The poison of dimensionality
This reveals a fundamental security limitation for practitioners deploying large models, showing poisoning attacks can bypass state-of-the-art defenses in high-dimensional settings.
The paper demonstrates that machine learning models with sufficiently many parameters relative to honest and poisoned data points can be arbitrarily manipulated by attackers, despite robust defenses, proving a linear/logistic regression vulnerability threshold of D ≥ 169H²/P² and showing a tradeoff between model expressivity and attack surface.

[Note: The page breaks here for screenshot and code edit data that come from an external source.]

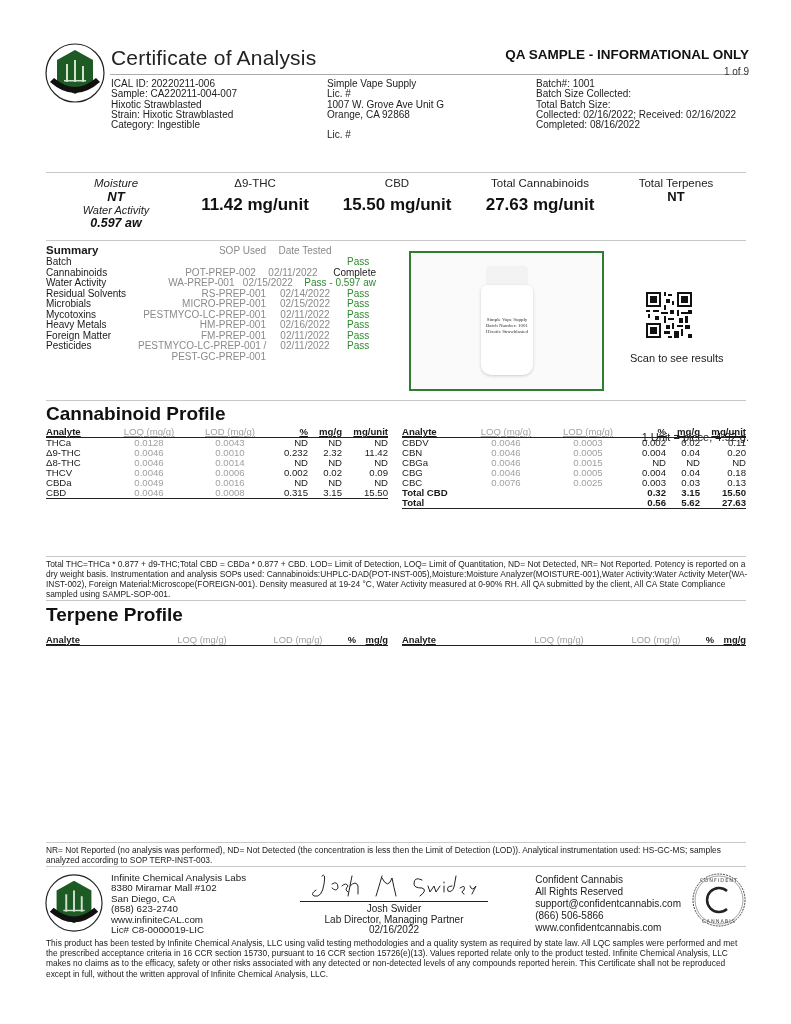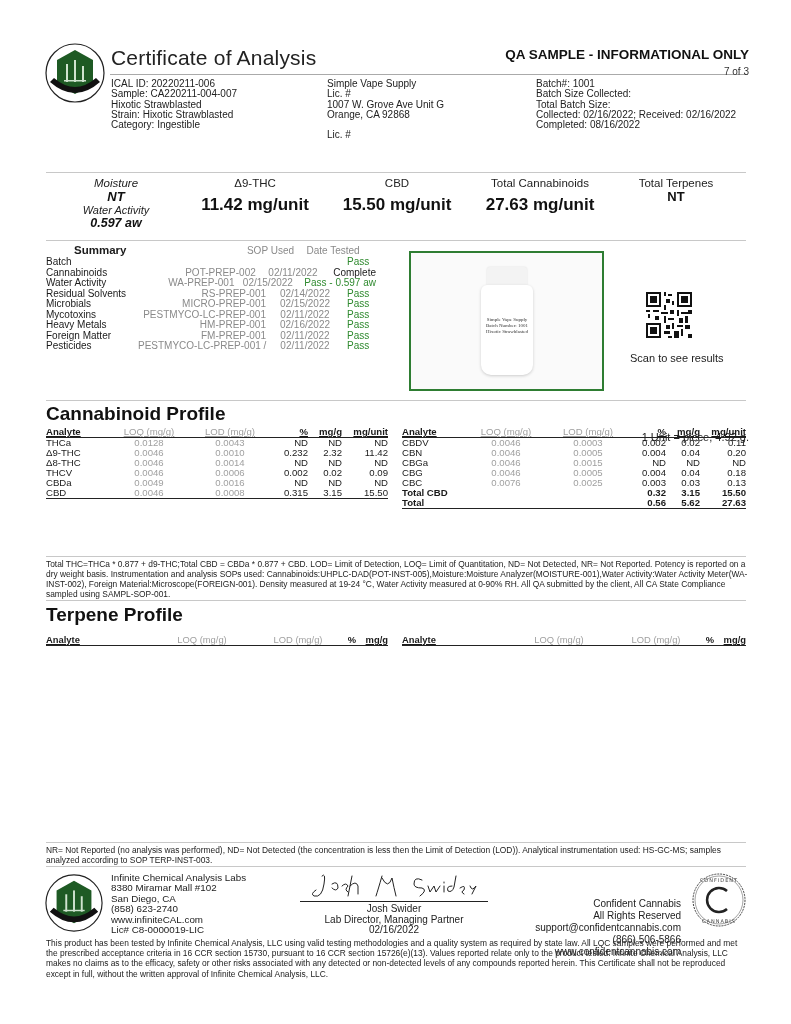--- a/index.html
+++ b/index.html
@@ -87,7 +87,7 @@
 <div class="abs title">Certificate of Analysis</div>
 <div class="abs qa">QA SAMPLE - INFORMATIONAL ONLY</div>
 <div class="abs hr-top"></div>
-<div class="abs page-of">7 of 3</div>
+<div class="abs page-of">1 of 9</div>
 
 <div class="abs info" style="left:111px; top:79px;">
   <div>ICAL ID: 20220211-006</div>

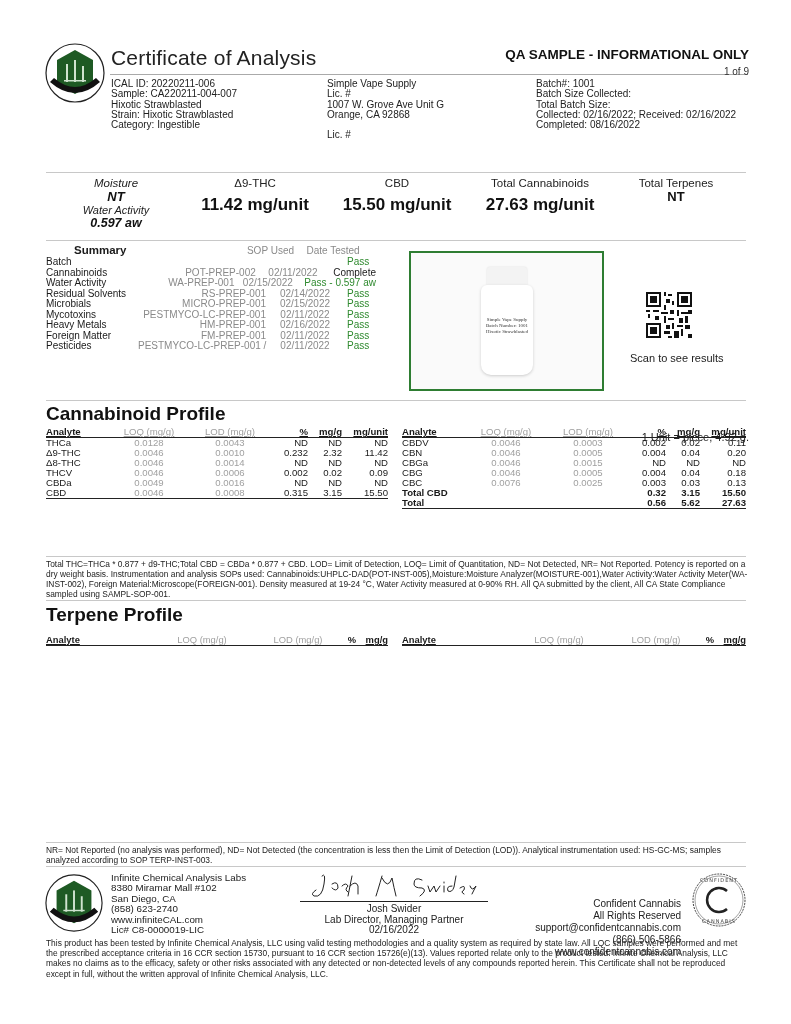--- a/index.html
+++ b/index.html
@@ -32,7 +32,7 @@
   .sum-row .c2 { width: 128px; text-align: right; color: #8a8a8a; }
   .sum-row .c3 { width: 78px; text-align: center; color: #8a8a8a; }
   .sum-row .c4 { padding-left: 3px; }
-  .sum-head { font-weight: bold; font-size: 11.5px; margin-left: 28px; }
+  .sum-head { font-weight: bold; font-size: 11.5px; }
   .sum-head .c2, .sum-head .c3 { font-weight: normal; font-size: 10px; color: #8a8a8a; }
   .pass { color: #2f8a2f; }
 

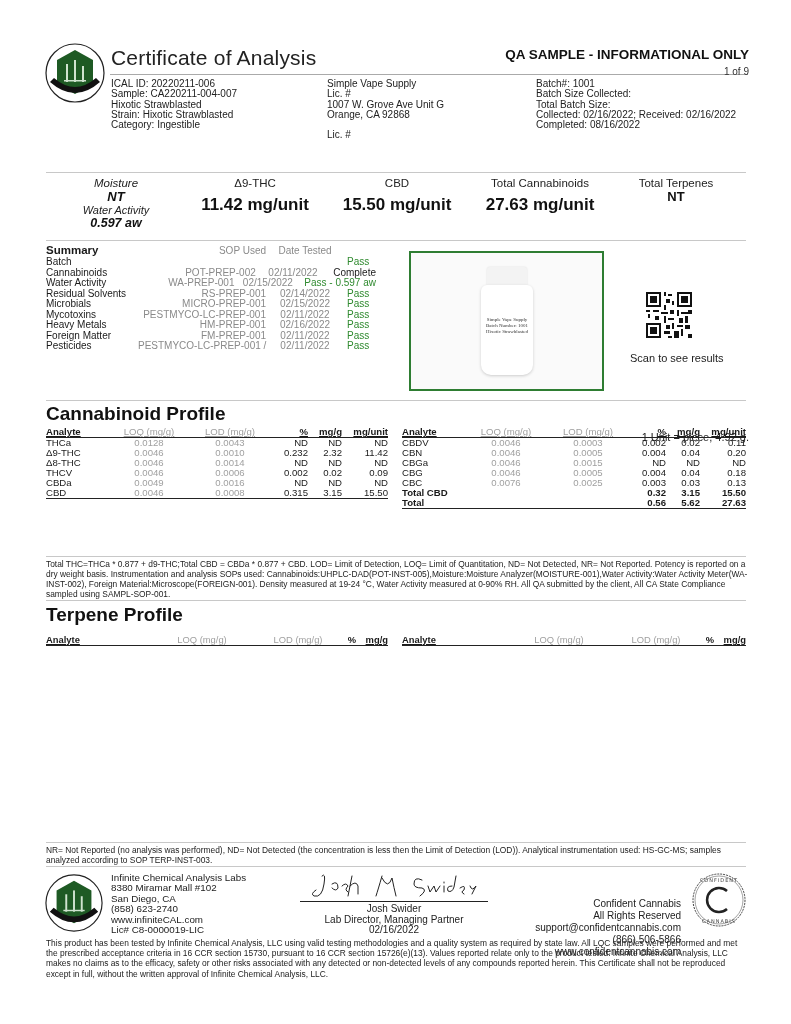--- a/index.html
+++ b/index.html
@@ -197,6 +197,12 @@
       <span class="c2">PESTMYCO-LC-PREP-001 /</span>
       <span class="c3">02/11/2022</span>
       <span class="c4 pass">Pass</span>
+    </div>
+  <div class="sum-row">
+      <span class="c1"></span>
+      <span class="c2">PEST-GC-PREP-001</span>
+      <span class="c3"></span>
+      <span class="c4"></span>
     </div>
 </div>
 

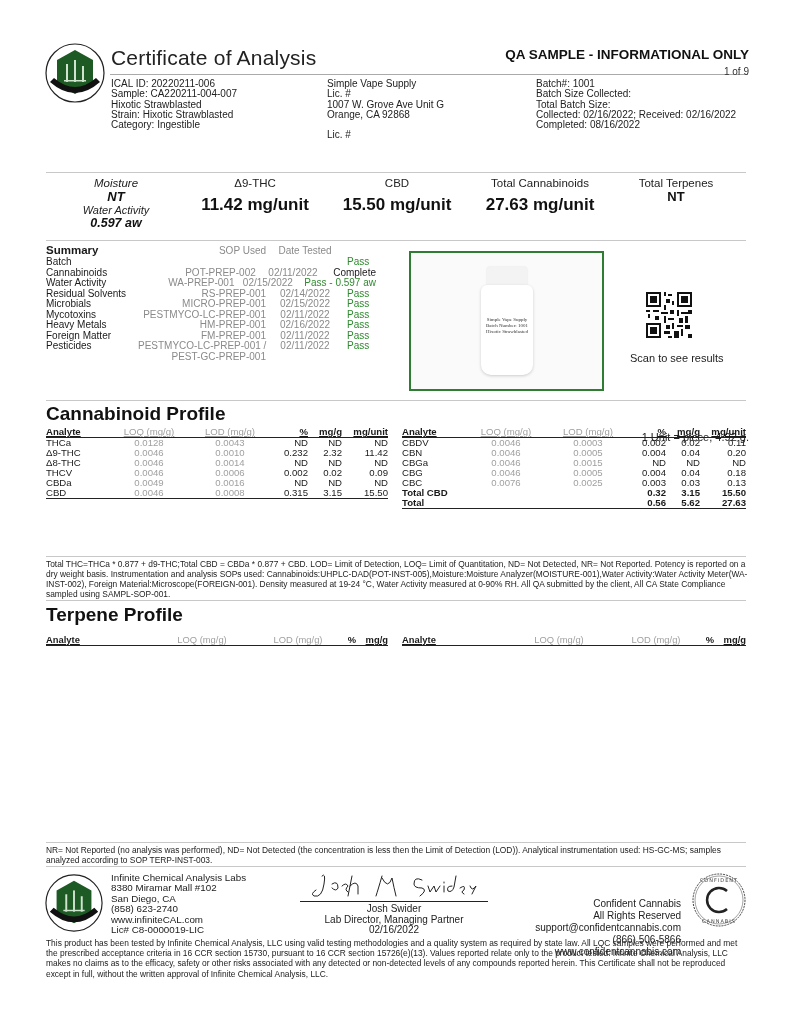--- a/index.html
+++ b/index.html
@@ -69,7 +69,7 @@
   .sig { left: 302px; top: 870px; width: 180px; height: 32px; }
   .sig-line { left: 300px; top: 901px; width: 188px; height: 1px; background: #222; }
   .signer { left: 300px; top: 904px; width: 188px; text-align: center; font-size: 10px; line-height: 10.6px; color: #222; }
-  .cc { right: 110px; top: 874px; text-align: right; font-size: 10px; line-height: 12px; color: #222; margin-top: 24px; }
+  .cc { right: 110px; top: 874px; font-size: 10px; line-height: 12px; color: #222; }
   .cc-logo { left: 691px; top: 872px; width: 56px; height: 56px; }
 </style>
 </head>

This paper advances the understanding of how the size of a machine learning model affects its vulnerability to poisoning, despite state-of-the-art defenses. Given isotropic random honest feature vectors and the geometric median (or clipped mean) as the robust gradient aggregator rule, we essentially prove that, perhaps surprisingly, linear and logistic regressions with $D \geq 169 H^2/P^2$ parameters are subject to arbitrary model manipulation by poisoners, where $H$ and $P$ are the numbers of honestly labeled and poisoned data points used for training. Our experiments go on exposing a fundamental tradeoff between augmenting model expressivity and increasing the poisoners' attack surface, on both synthetic data, and on MNIST & FashionMNIST data for linear classifiers with random features. We also discuss potential implications for source-based learning and neural nets.